Mikura (御座) are yōkai who became Eko's minions and replaced their bodies with machinery. Ibira and Sato chose them to be villains, linking the act of the Karas as agents of the city killing these folklore creatures to traditional Japanese exorcism. The chimera-like Nue, however, is a tragic anti-hero who learned of Eko's plans and turned against him. Sato thought up the cybernetic angle to surprise the Japanese who perceive immaterial yōkai to lack physical threat. Creature designer Kenji Andō adapted the yōkai designs from artist Toriyama Sekien's illustrated folklore books, Gazu Hyakki Yakō. The few yōkai with prominent roles in the show underwent greater changes. Andō pictured mikuras as direct cybernetic versions of Toriyama's portrayals, and made Suiko the Kappa and Nue look like robotic versions of their illustrated forms. Sato, however, was dissatisfied with two of Andō's designs, and redesigned them based on the concept behind the yōkai instead of on their appearance. The ghostly head in a flaming wheel, Wanyūdō became a heavily armed skull-on-wheels; and the bull-headed spider, Ushi-oni became a big-mouth, bug-eye, hungry-for-humans predator.

==Themes==
The show explores the relationship between technology and cultural traditions by personifying traditions as yōkai and mikuras. Ibira thought this up from observing a dramatic drop in the number of yōkai folk tales as Japan undergoes modernization. Electrical and gas lighting made light of these tales born from fear of darkness. The production team explained yōkai represent the city's culture and functions, and their strengths are inversely proportional to the level of technology of society. As society grows more advanced, the yōkai and the functions of the city they represent weaken. The mikuras symbolize the five elements of Taoism. They turned to technology and became cyborgs to regain the strength to support the city. When a mikura dies, the city suffers a heavy loss of function associated with the element it represents; the water level of Tokyo fell after the death of Suiko the kappa (water-based mikura). This theme implies a vibrant city requires a healthy mix of technology and culture.

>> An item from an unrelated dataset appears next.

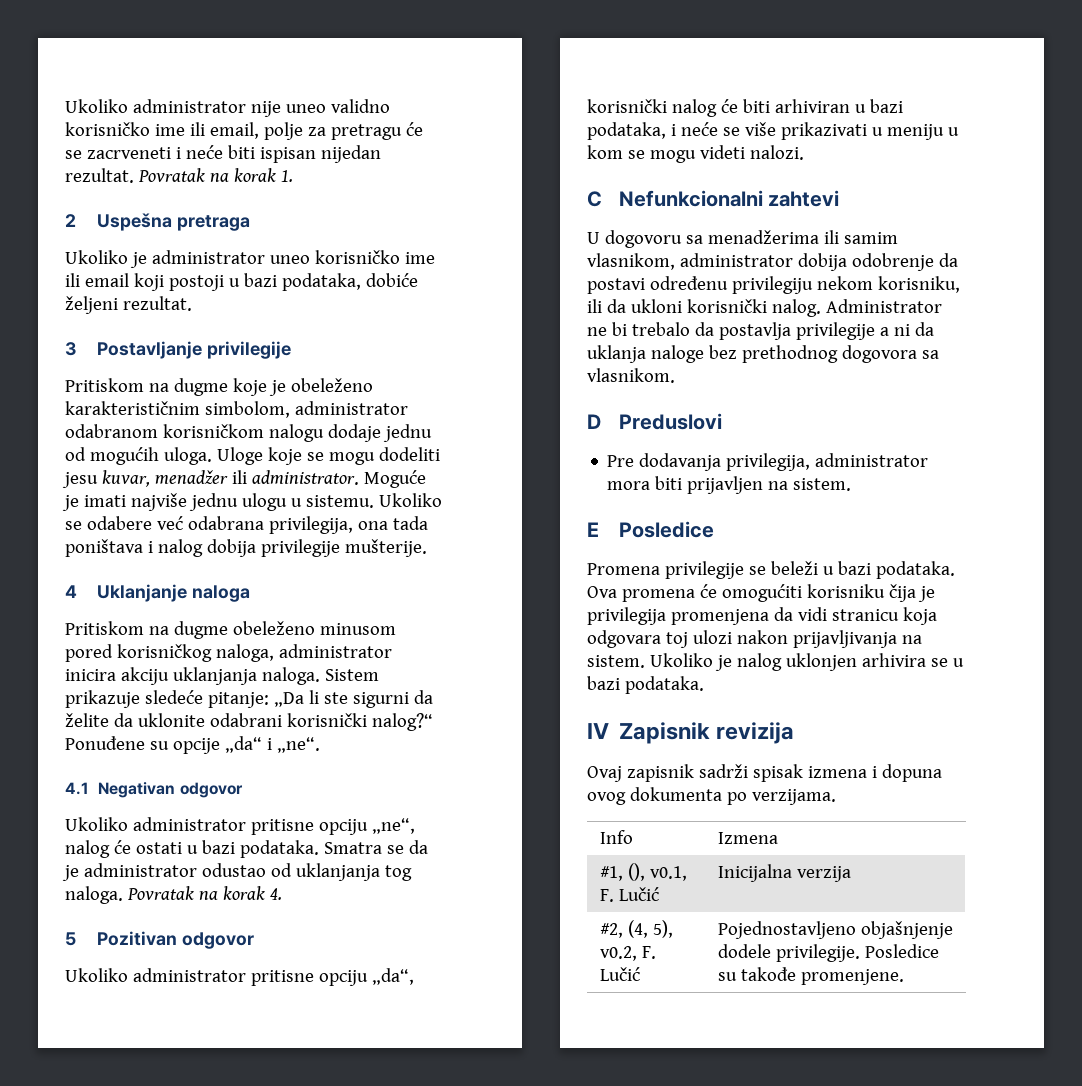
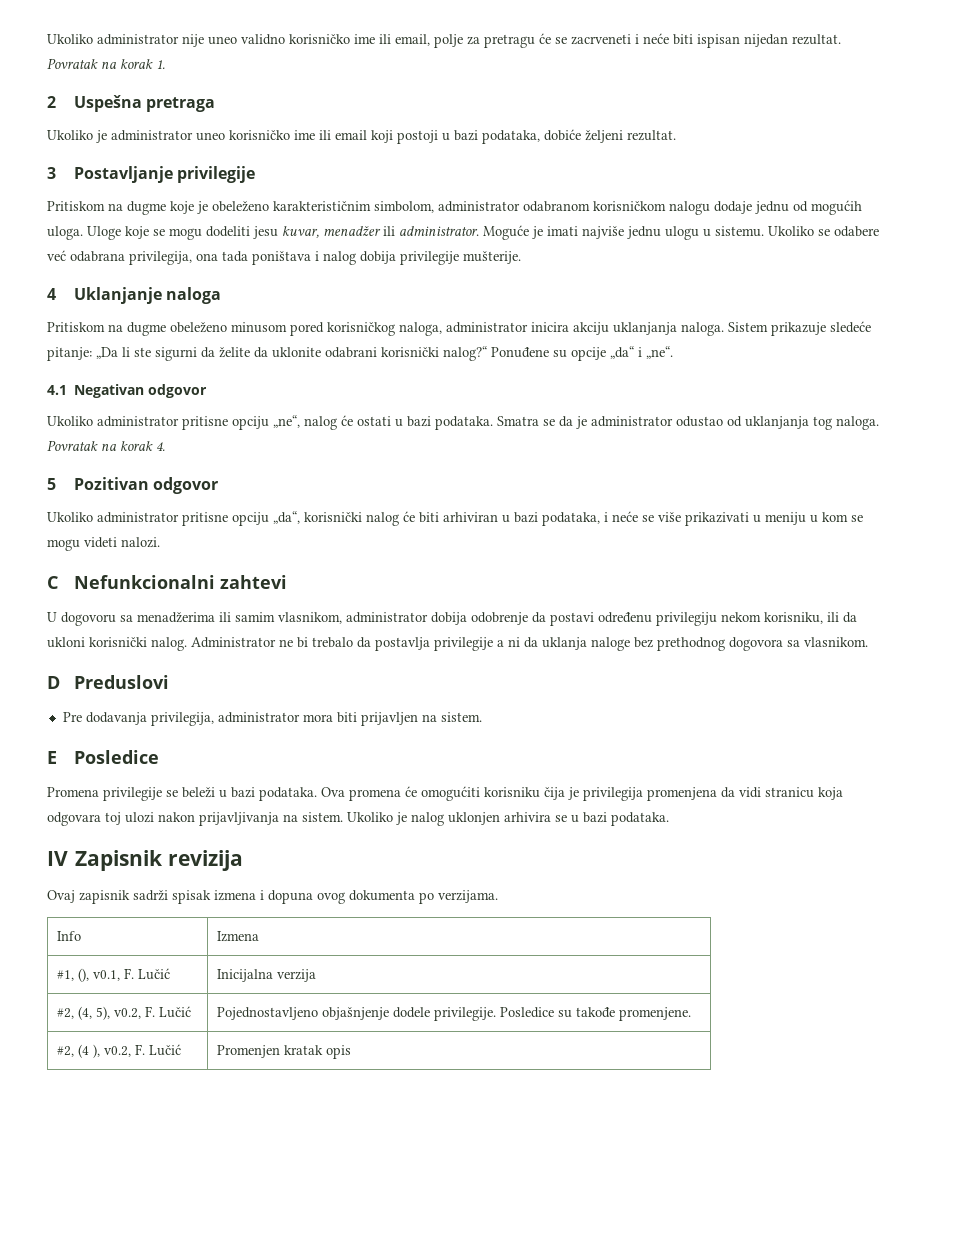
+ #2, (4 ), v0.2, F. Lučić | Promenjen kratak opis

Humans do not see yōkai just because they believe in them. Rather it is when yōkai trust humans and show themselves that their existence is believed in. This relationship is not just between humans and yōkai, but should be between humans as well.
— Karas committee, Tatsunoko Production

Another main theme is regarding the "yōkais choice". As agents of the city, the two karas represent different paths for the good of the city. The yōkai have to make a choice to support one of them. By following Eko, the humans are enslaved, and the presence of the yōkai will be imposed on them. By standing behind Otoha, the yōkai accept their lot and continue trying to live with the humans. Using the yōkai-human relationship as an analogy for human-human interaction, the team suggested people should be open and make the move, instead of passively staying in the background hoping for results. Ibira applied this to decision making, saying when faced with difficult choices, one should make a decision instead of hoping for others to make it for them.

==Production==

Director Sato envisioned a dark hero when he presented these concept art to Tatsunoko Production.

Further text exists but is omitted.